**What needs to be done:** When you print the material, keep every line identical to the original.

----------------------------------------

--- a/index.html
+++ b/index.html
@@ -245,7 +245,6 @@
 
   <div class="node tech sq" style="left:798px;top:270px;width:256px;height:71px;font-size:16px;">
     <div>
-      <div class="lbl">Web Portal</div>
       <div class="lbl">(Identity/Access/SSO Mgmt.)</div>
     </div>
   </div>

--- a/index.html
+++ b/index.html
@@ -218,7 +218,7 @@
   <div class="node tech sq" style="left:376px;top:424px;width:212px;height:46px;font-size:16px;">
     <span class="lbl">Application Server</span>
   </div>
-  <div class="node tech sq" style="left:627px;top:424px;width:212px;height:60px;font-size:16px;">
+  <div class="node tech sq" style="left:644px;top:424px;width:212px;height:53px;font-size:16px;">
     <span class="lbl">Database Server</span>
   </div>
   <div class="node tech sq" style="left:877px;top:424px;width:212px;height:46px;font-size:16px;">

----------------------------------------

**Exercise solution:**
--- a/index.html
+++ b/index.html
@@ -245,7 +245,6 @@
 
   <div class="node tech sq" style="left:798px;top:270px;width:256px;height:71px;font-size:16px;">
     <div>
-      <div class="lbl">Web Portal</div>
       <div class="lbl">(Identity/Access/SSO Mgmt.)</div>
     </div>
   </div>

--- a/index.html
+++ b/index.html
@@ -218,7 +218,7 @@
   <div class="node tech sq" style="left:376px;top:424px;width:212px;height:46px;font-size:16px;">
     <span class="lbl">Application Server</span>
   </div>
-  <div class="node tech sq" style="left:627px;top:424px;width:212px;height:60px;font-size:16px;">
+  <div class="node tech sq" style="left:644px;top:424px;width:212px;height:53px;font-size:16px;">
     <span class="lbl">Database Server</span>
   </div>
   <div class="node tech sq" style="left:877px;top:424px;width:212px;height:46px;font-size:16px;">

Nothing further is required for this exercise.